- What the task requires -
Leave out the pictures, then output the lines of the records below from the first through the one containing "total: 217.34 -> 218.33".

Top of Data to examine

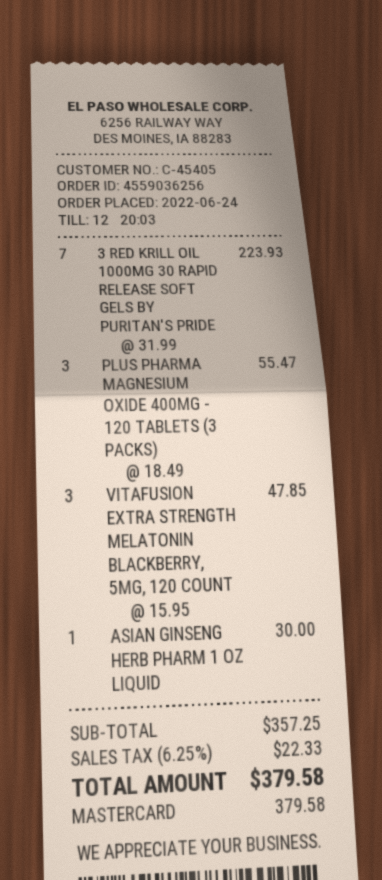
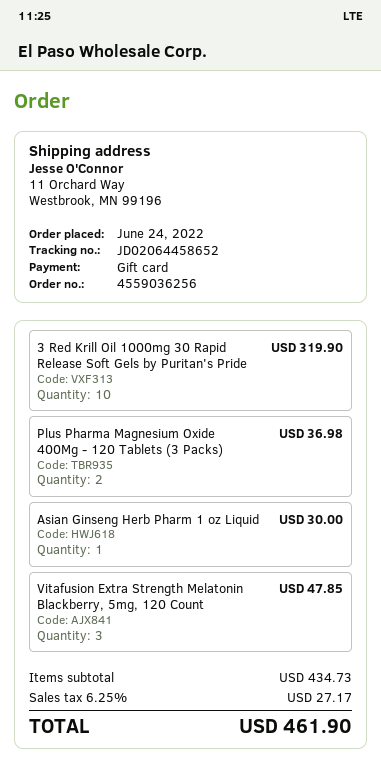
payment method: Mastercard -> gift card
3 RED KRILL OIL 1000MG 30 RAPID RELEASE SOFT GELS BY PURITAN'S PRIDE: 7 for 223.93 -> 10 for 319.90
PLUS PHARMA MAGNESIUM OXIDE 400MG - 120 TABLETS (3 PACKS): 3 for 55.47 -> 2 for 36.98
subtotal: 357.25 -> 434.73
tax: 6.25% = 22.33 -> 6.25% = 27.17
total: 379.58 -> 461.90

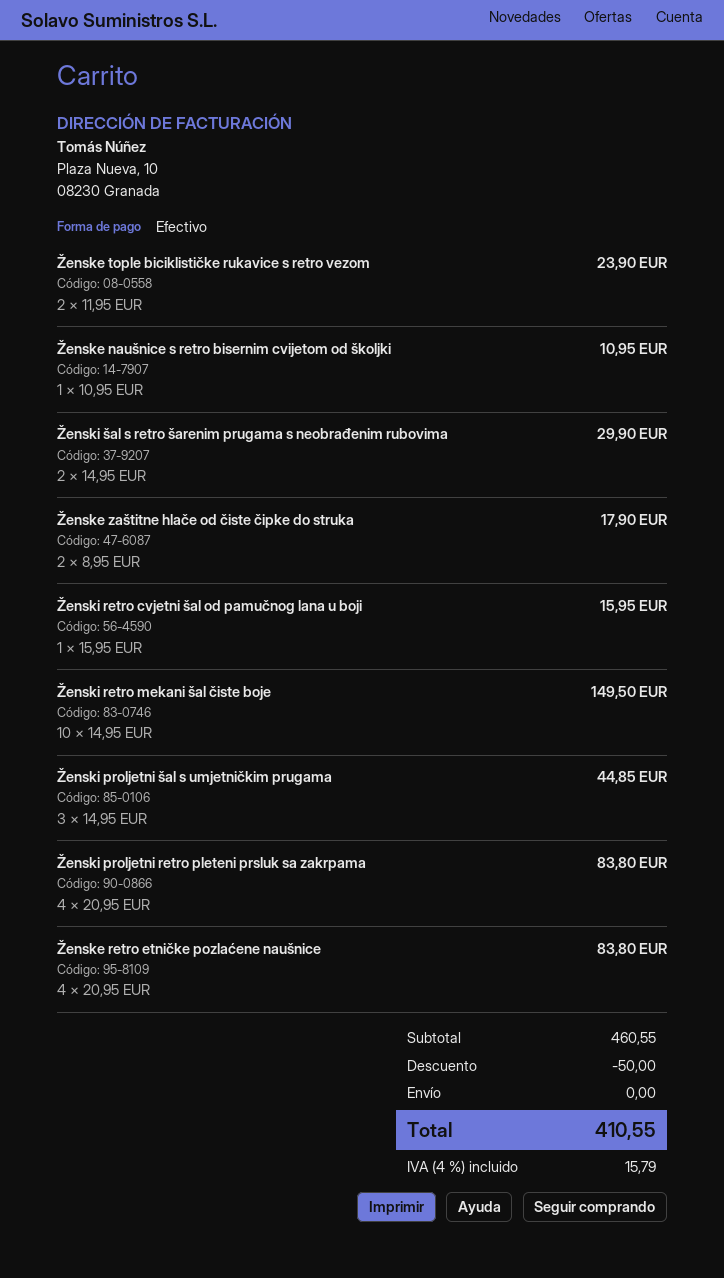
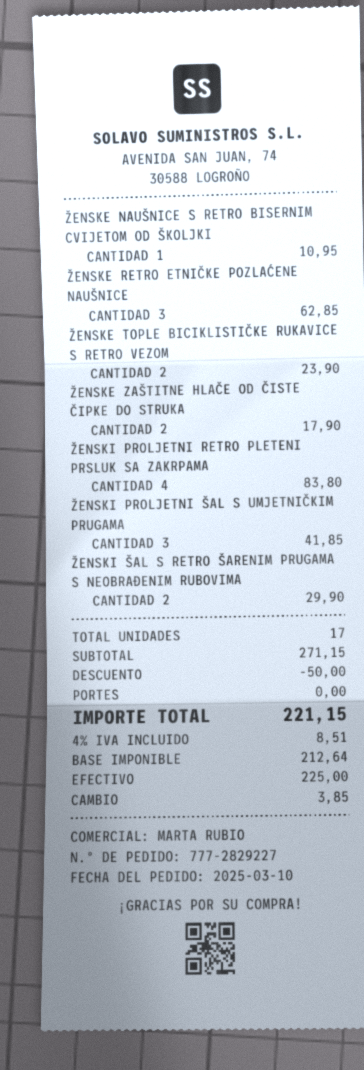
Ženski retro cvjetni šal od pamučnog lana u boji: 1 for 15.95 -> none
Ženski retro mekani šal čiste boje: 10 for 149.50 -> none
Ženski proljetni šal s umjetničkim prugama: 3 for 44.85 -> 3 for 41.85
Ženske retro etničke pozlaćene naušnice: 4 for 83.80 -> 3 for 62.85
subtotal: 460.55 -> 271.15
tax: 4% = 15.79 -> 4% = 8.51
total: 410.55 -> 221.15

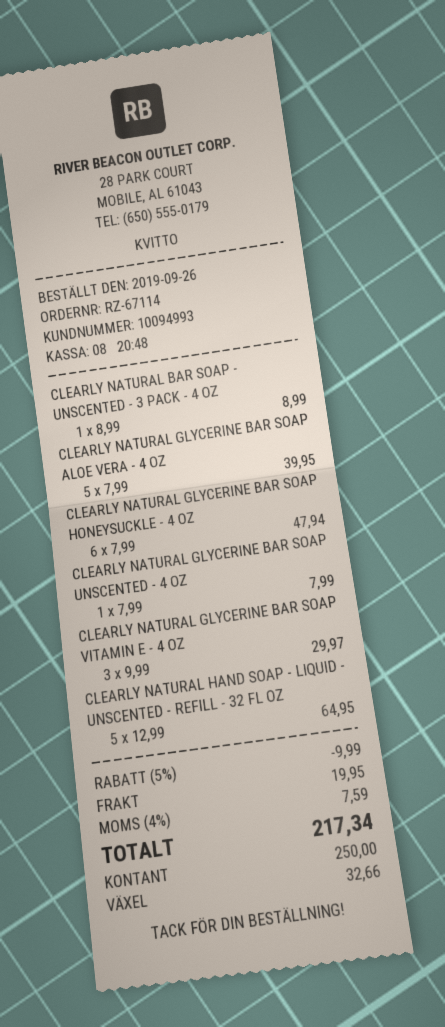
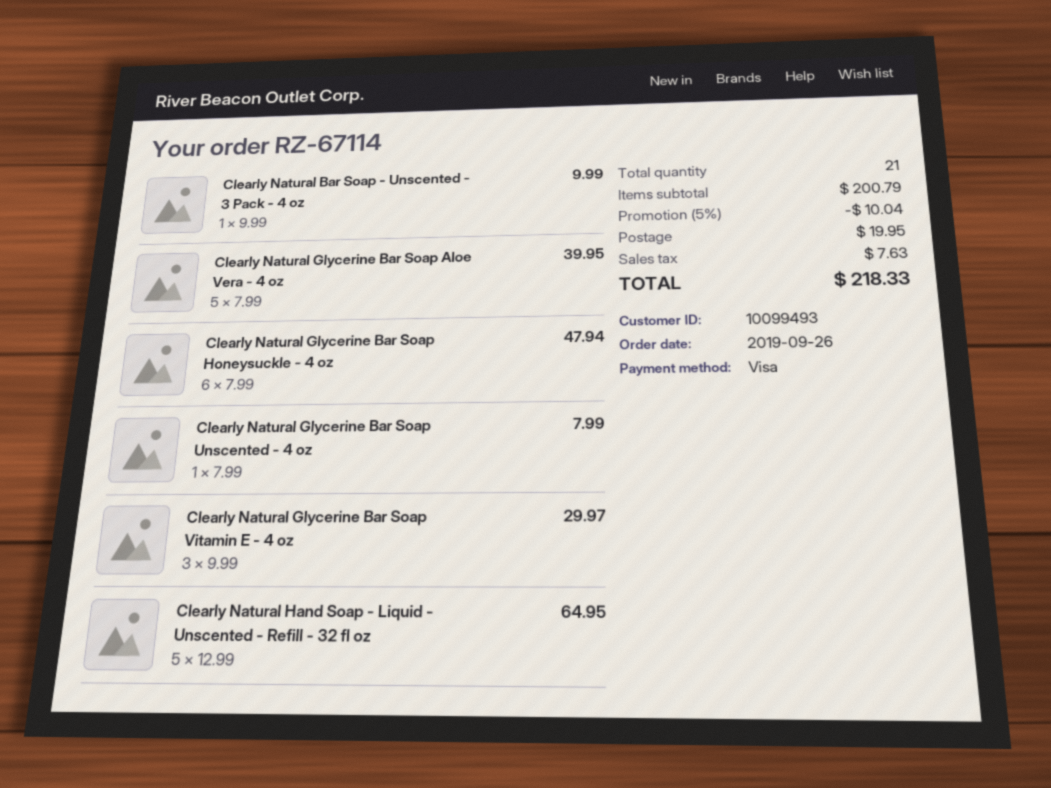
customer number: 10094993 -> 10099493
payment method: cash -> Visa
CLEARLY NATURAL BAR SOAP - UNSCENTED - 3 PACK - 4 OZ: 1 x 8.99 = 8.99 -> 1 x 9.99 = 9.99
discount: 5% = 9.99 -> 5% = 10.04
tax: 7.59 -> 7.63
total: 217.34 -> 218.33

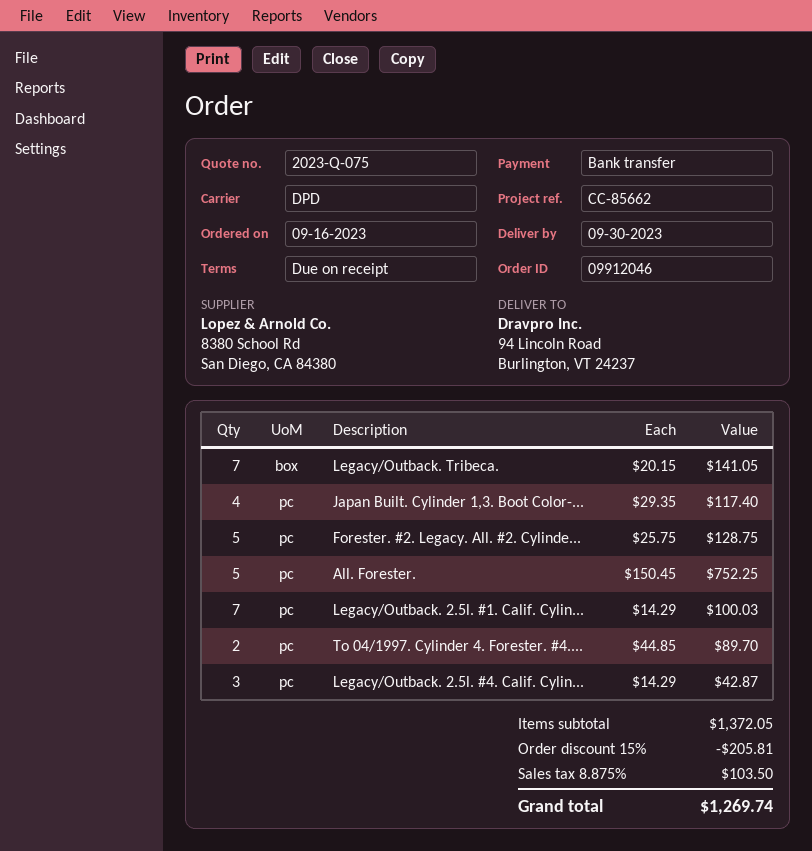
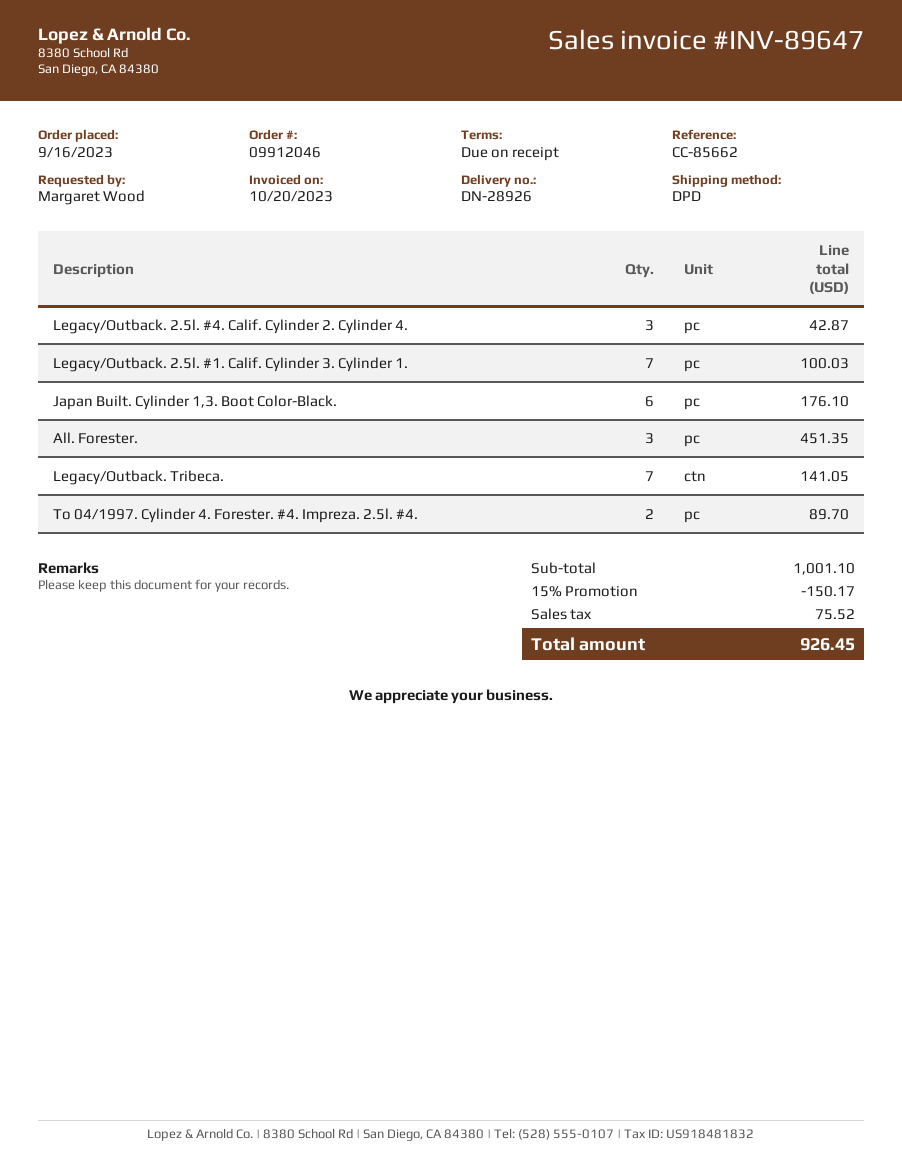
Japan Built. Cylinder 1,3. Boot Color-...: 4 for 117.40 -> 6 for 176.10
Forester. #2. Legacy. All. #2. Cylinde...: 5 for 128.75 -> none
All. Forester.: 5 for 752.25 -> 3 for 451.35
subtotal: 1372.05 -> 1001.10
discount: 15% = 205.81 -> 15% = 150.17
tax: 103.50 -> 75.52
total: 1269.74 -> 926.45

Bottom of Data to examine

- Written response -
payment method: Mastercard -> gift card
3 RED KRILL OIL 1000MG 30 RAPID RELEASE SOFT GELS BY PURITAN'S PRIDE: 7 for 223.93 -> 10 for 319.90
PLUS PHARMA MAGNESIUM OXIDE 400MG - 120 TABLETS (3 PACKS): 3 for 55.47 -> 2 for 36.98
subtotal: 357.25 -> 434.73
tax: 6.25% = 22.33 -> 6.25% = 27.17
total: 379.58 -> 461.90

Ženski retro cvjetni šal od pamučnog lana u boji: 1 for 15.95 -> none
Ženski retro mekani šal čiste boje: 10 for 149.50 -> none
Ženski proljetni šal s umjetničkim prugama: 3 for 44.85 -> 3 for 41.85
Ženske retro etničke pozlaćene naušnice: 4 for 83.80 -> 3 for 62.85
subtotal: 460.55 -> 271.15
tax: 4% = 15.79 -> 4% = 8.51
total: 410.55 -> 221.15

customer number: 10094993 -> 10099493
payment method: cash -> Visa
CLEARLY NATURAL BAR SOAP - UNSCENTED - 3 PACK - 4 OZ: 1 x 8.99 = 8.99 -> 1 x 9.99 = 9.99
discount: 5% = 9.99 -> 5% = 10.04
tax: 7.59 -> 7.63
total: 217.34 -> 218.33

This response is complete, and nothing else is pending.